# Task details
Write out the entries below exactly, starting at the first line and stopping after the line that contains "- 这里我们知道，Brows"; skip all pictures.

# Exercise input
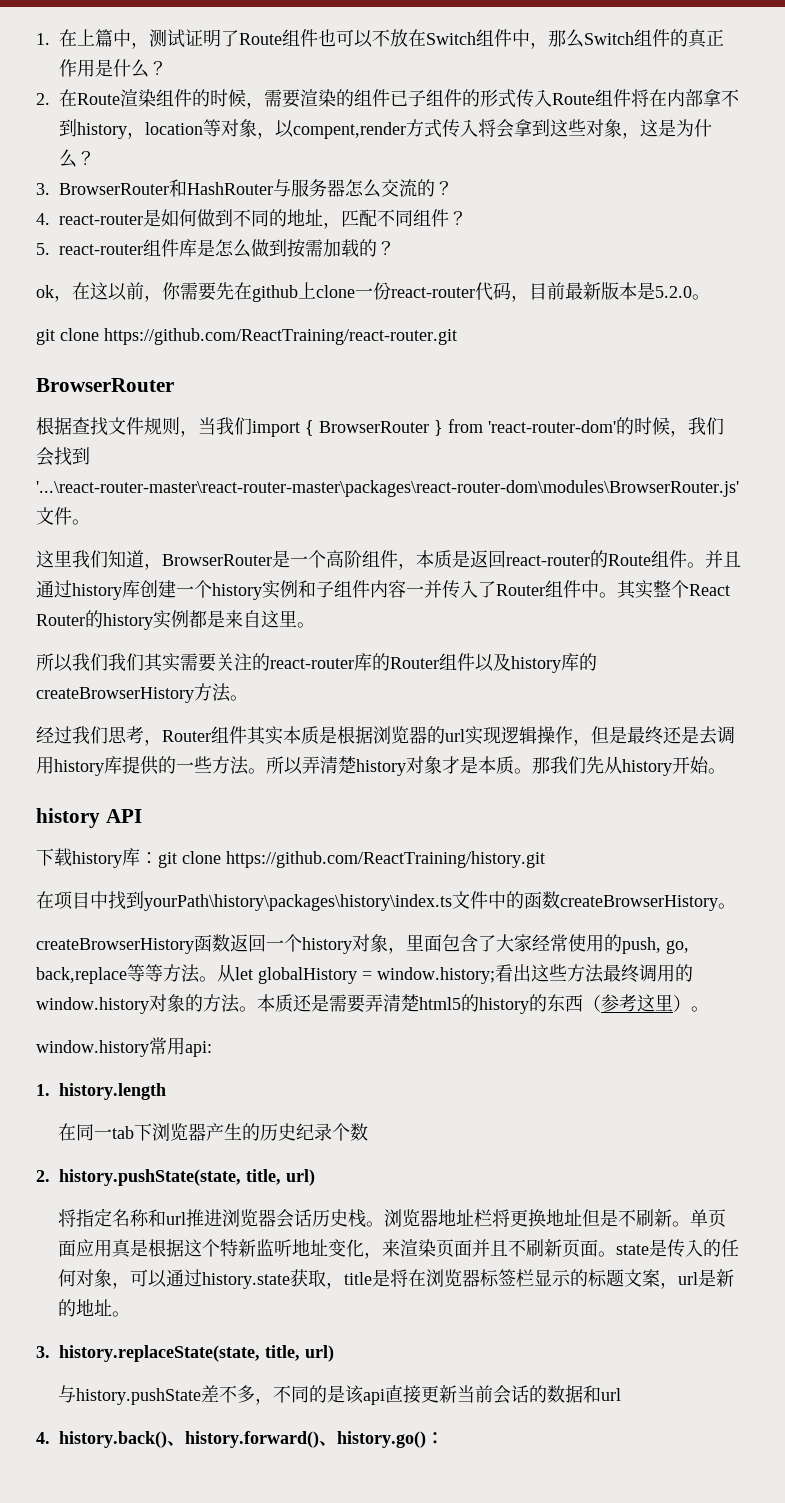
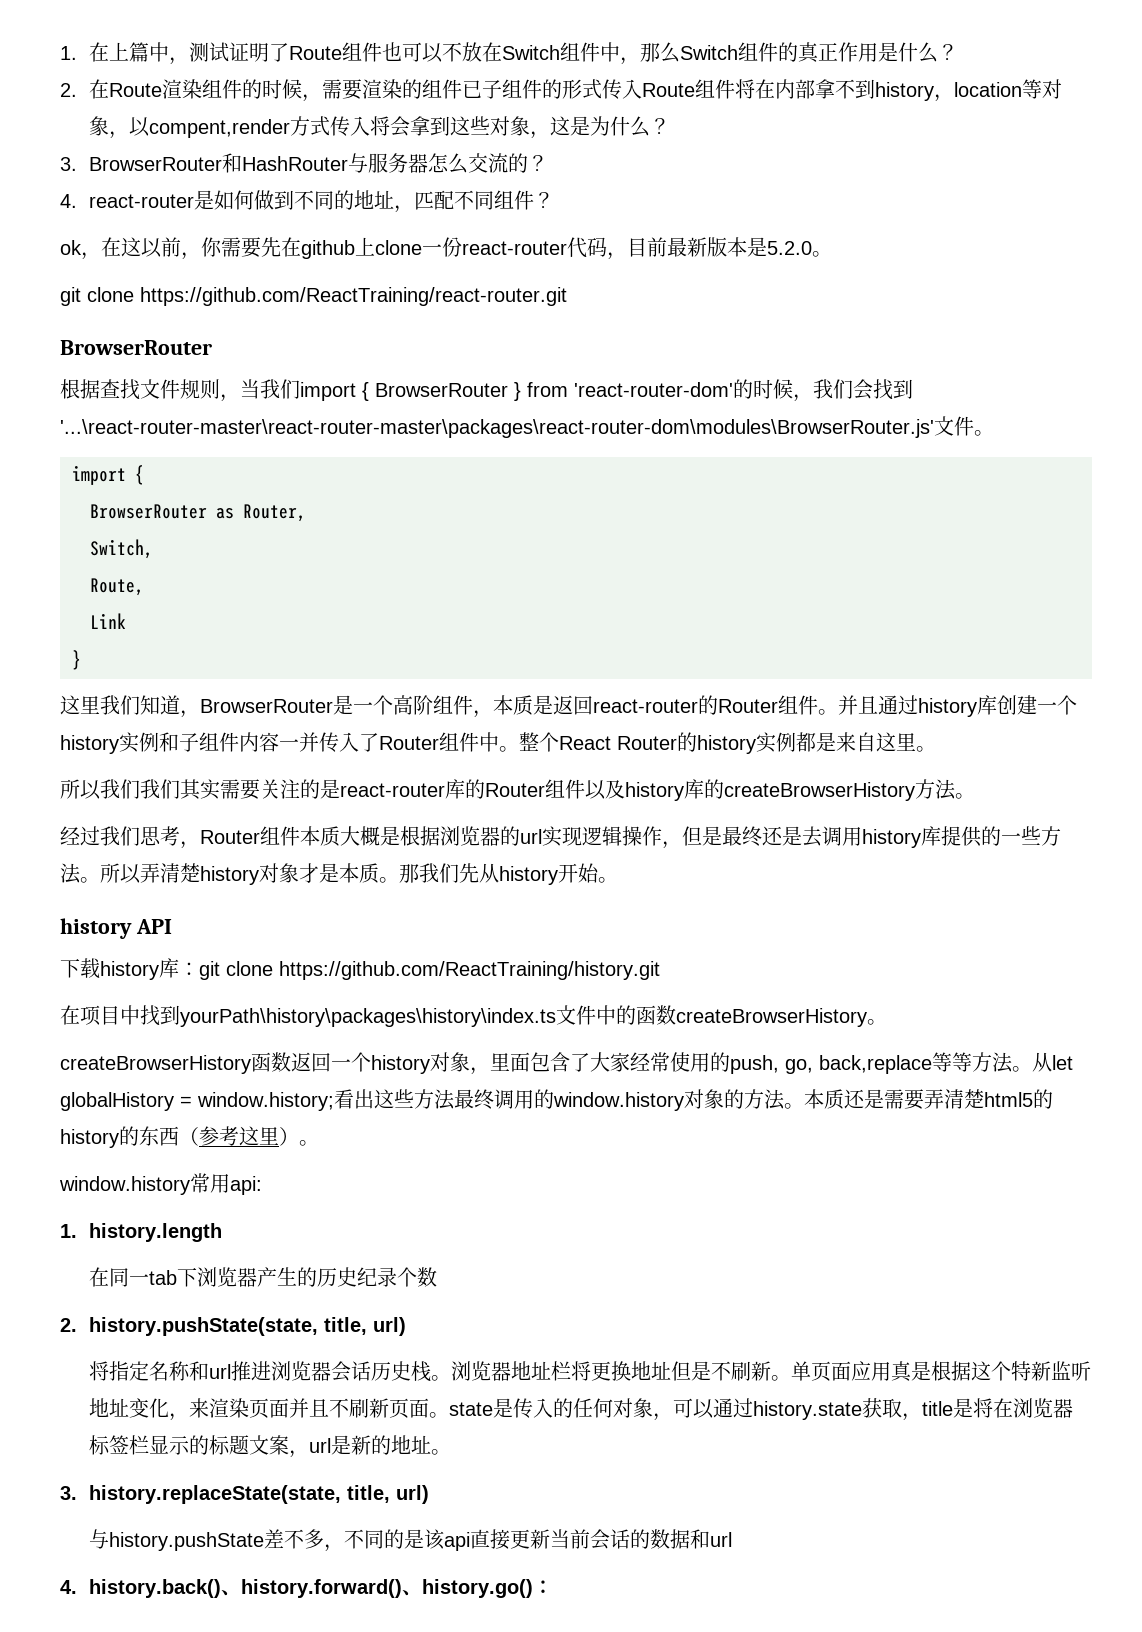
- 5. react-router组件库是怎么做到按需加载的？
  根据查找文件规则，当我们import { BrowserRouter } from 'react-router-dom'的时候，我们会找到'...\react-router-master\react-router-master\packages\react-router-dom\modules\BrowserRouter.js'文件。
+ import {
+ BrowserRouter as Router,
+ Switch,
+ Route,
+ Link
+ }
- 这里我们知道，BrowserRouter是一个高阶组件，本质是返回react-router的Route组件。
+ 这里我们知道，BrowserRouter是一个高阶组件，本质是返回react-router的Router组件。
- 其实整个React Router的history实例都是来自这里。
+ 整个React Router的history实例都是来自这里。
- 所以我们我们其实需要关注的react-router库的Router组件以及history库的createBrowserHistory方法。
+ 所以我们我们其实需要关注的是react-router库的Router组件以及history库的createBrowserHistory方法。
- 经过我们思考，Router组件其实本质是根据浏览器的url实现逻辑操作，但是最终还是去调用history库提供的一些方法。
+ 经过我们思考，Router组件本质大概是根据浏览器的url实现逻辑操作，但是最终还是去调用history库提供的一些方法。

# Expected answer
- 5. react-router组件库是怎么做到按需加载的？
  根据查找文件规则，当我们import { BrowserRouter } from 'react-router-dom'的时候，我们会找到'...\react-router-master\react-router-master\packages\react-router-dom\modules\BrowserRouter.js'文件。
+ import {
+ BrowserRouter as Router,
+ Switch,
+ Route,
+ Link
+ }
- 这里我们知道，BrowserRouter是一个高阶组件，本质是返回react-router的Route组件。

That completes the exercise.